May 18th: Hog Waste Alternatives
North Carolina is host to more than 9 million hogs. According to the North Carolina Pork Council, the industry generates about $11 billion a year and supports about 46,000 full-time jobs.
But as we’ve spent the last several editions of CoastLine exploring, not everybody is happy about the industry. There are questions around environmental justice, impacts to water quality, concerns regarding human health for those who live in close proximity to large hog farms. And animal rights advocates say Concentrated Animal Feeding Operations use inhumane practices.
This week’s focus is on alternative uses for hog waste – one of the largest sources of contention surrounding the industry.
Guests:
- Don Butler is the Director of Corporate Affairs for Smithfield Foods, Inc.

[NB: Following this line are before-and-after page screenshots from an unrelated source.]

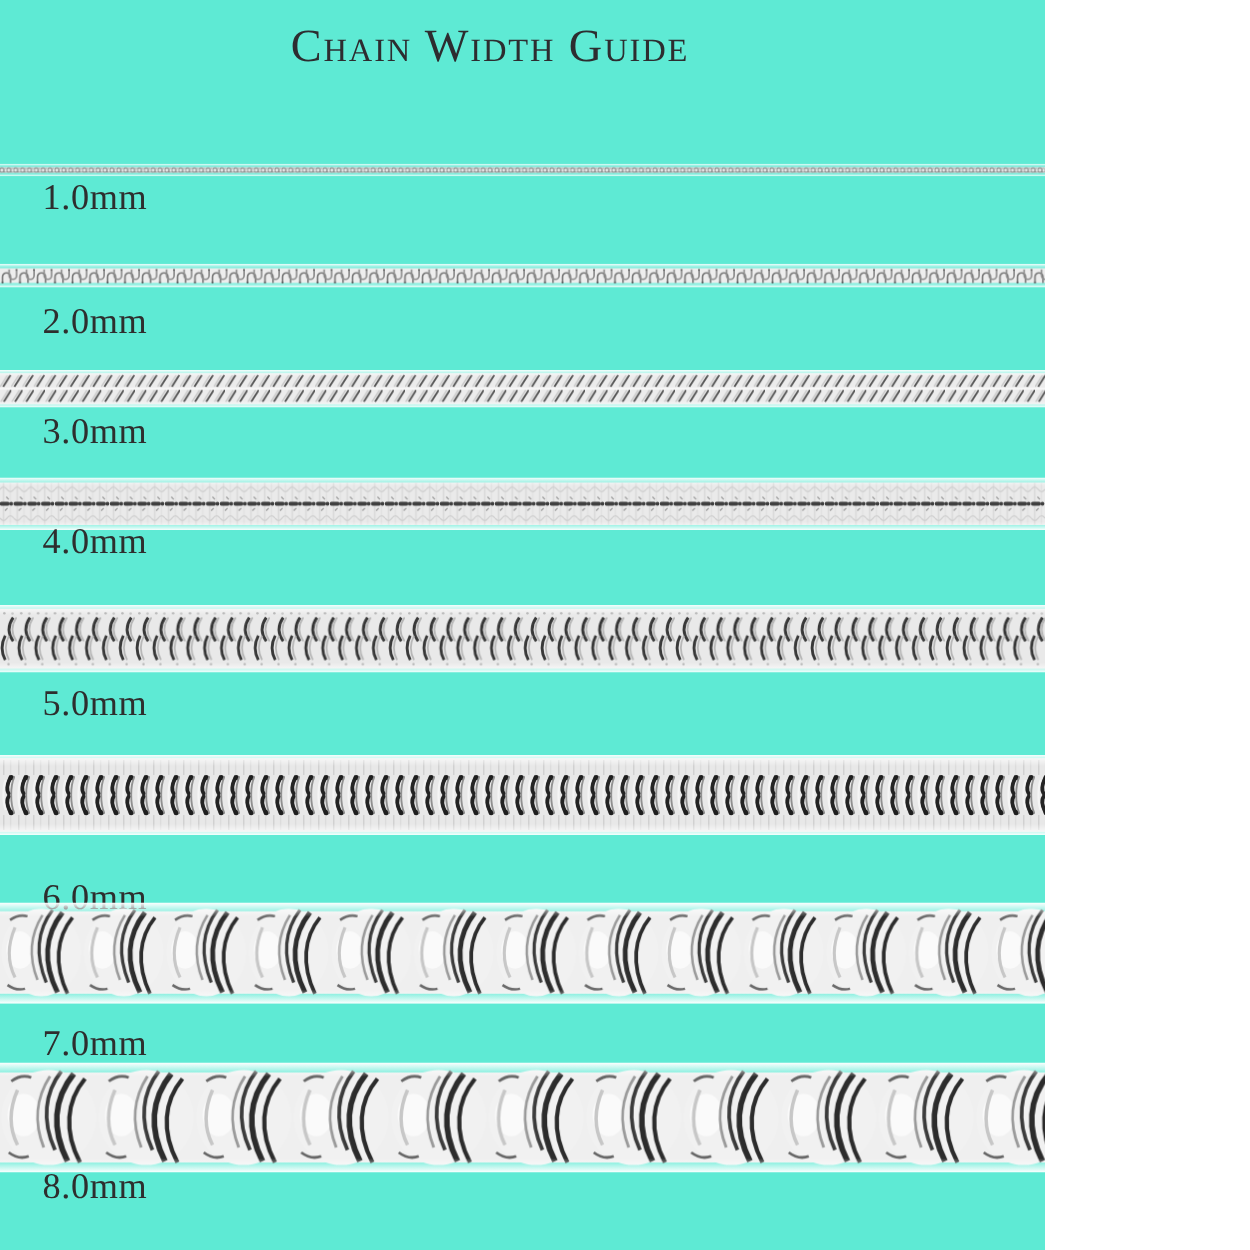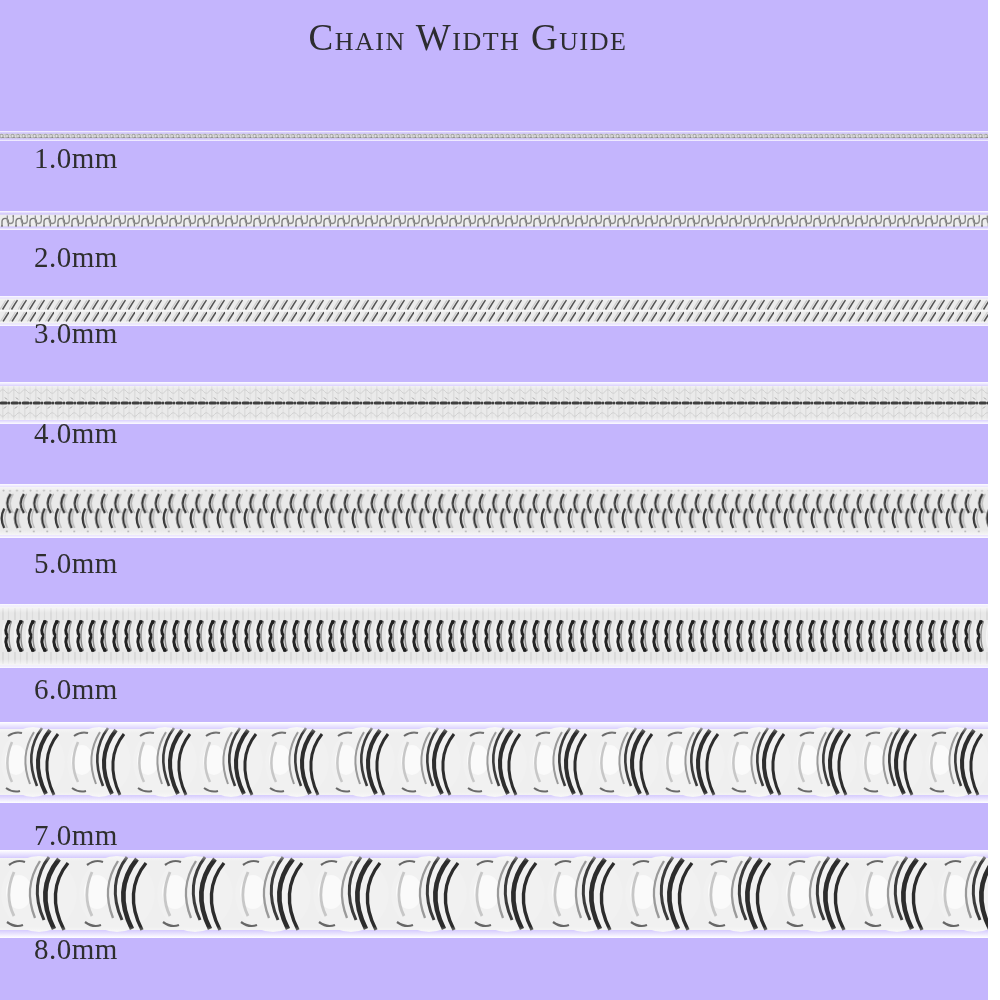"Chain Width Guide" #page { background: #c4b5fd -> #5eead4; width: 988px -> 836px }
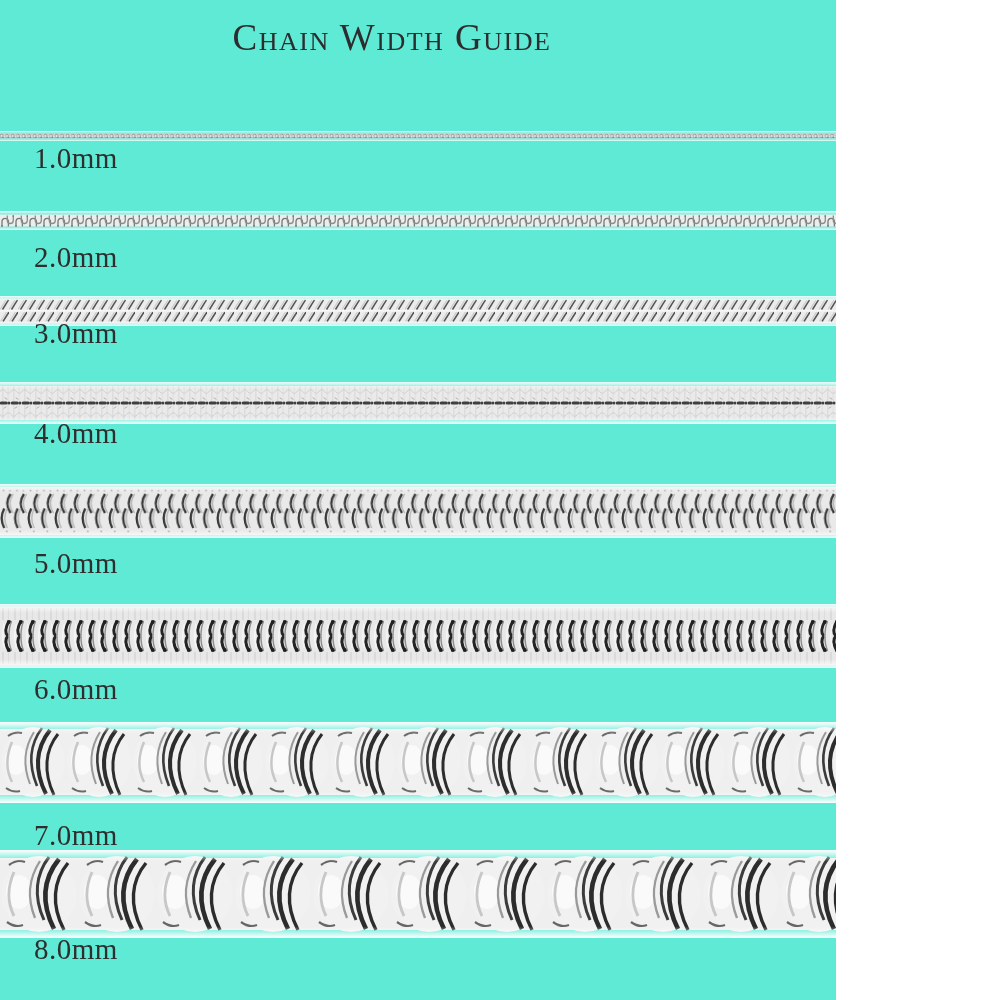"3.0mm" div.size-label { top: 318px -> 330px }
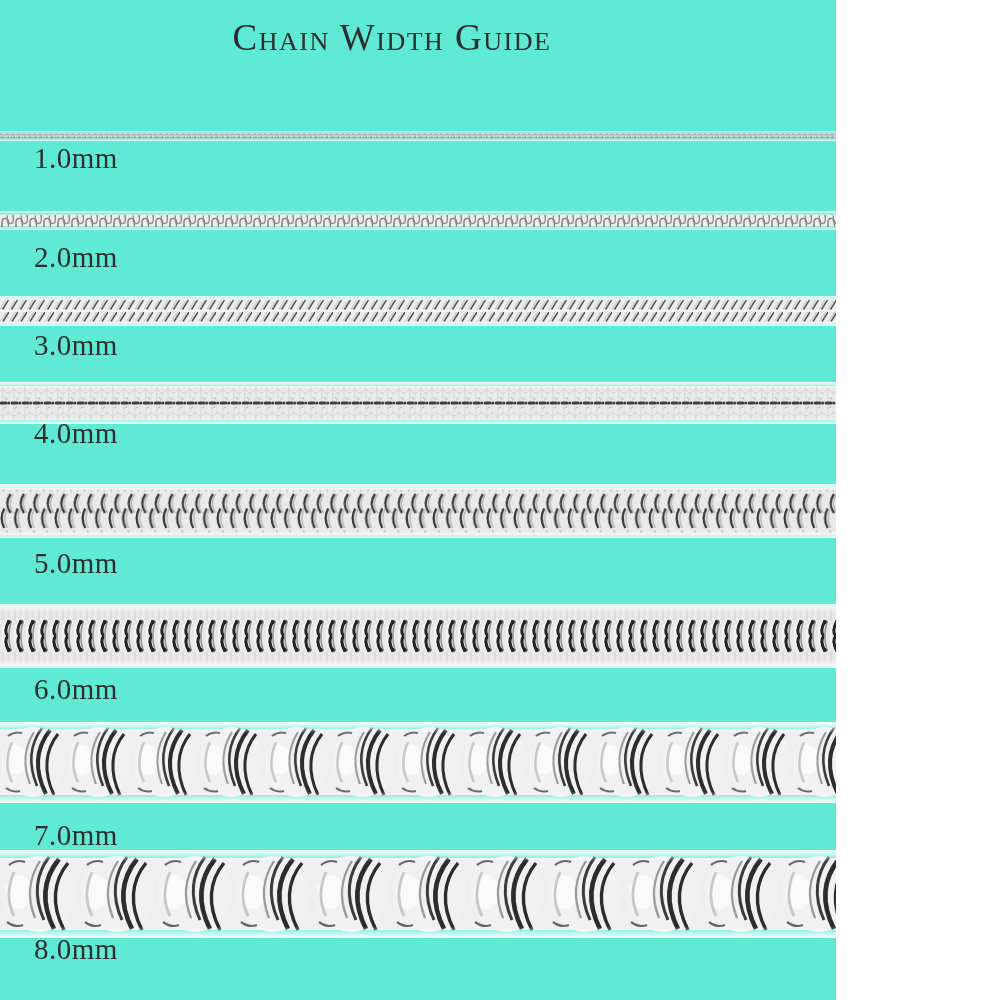"6.0mm" div.size-label { top: 674px -> 703px }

- John Classen is an Associate Professor at North Carolina State University. He's also the Director of Graduate Programs in Biological and Agricultural Engineering.
- Randy Wheeless is a spokesman for Duke Energy.
If you missed the show, you can listen to it online or subscribe to our podcast on iTunes.
May 25th: Poultry Industry
Broilers, fryers, roasters, turkey, chicken – and eggs – those are the products of the poultry industry in North Carolina. The Poultry Federation claims that it contributes more than $34 billion to North Carolina’s economy. Statistics from the North Carolina Poultry Jubilee are a bit more moderate: they claim an economic impact to the state of $12.8 billion. They don’t disagree so much, however, on the number of jobs this business creates: between 109,000 and 110,000 people make their living bringing birds and eggs to the table.
This edition of CoastLine is the final installment in our series on concentrated animal feeding operations or CAFOs. Over the previous four weeks, we’ve focused on specific elements of hog farming. Today, we shift the focus to poultry CAFOs. These farming operations are also a source of concern for environmental advocates.
On this edition, we learn about how large poultry operations function from two contract growers – one current and one former. And we’ll hear why environmentalists worry the growth of this industry degrades local water quality.
Guests:
- David Anderson is the former vice president of live production for both Perdue Farms and Butterball. Anderson is also the past president of the Poultry Federation.
- Craig Watts is a former poultry farmer who once contracted with Perdue Farms. He had a highly publicized disagreement with Perdue over his decision to let an animal advocacy group take pictures inside his farming operation. He has since ended his relationship with Perdue.
- John Carter is a current poultry farmer who is a contractor with Perdue.
- Kemp Burdette is the Cape Fear Riverkeeper.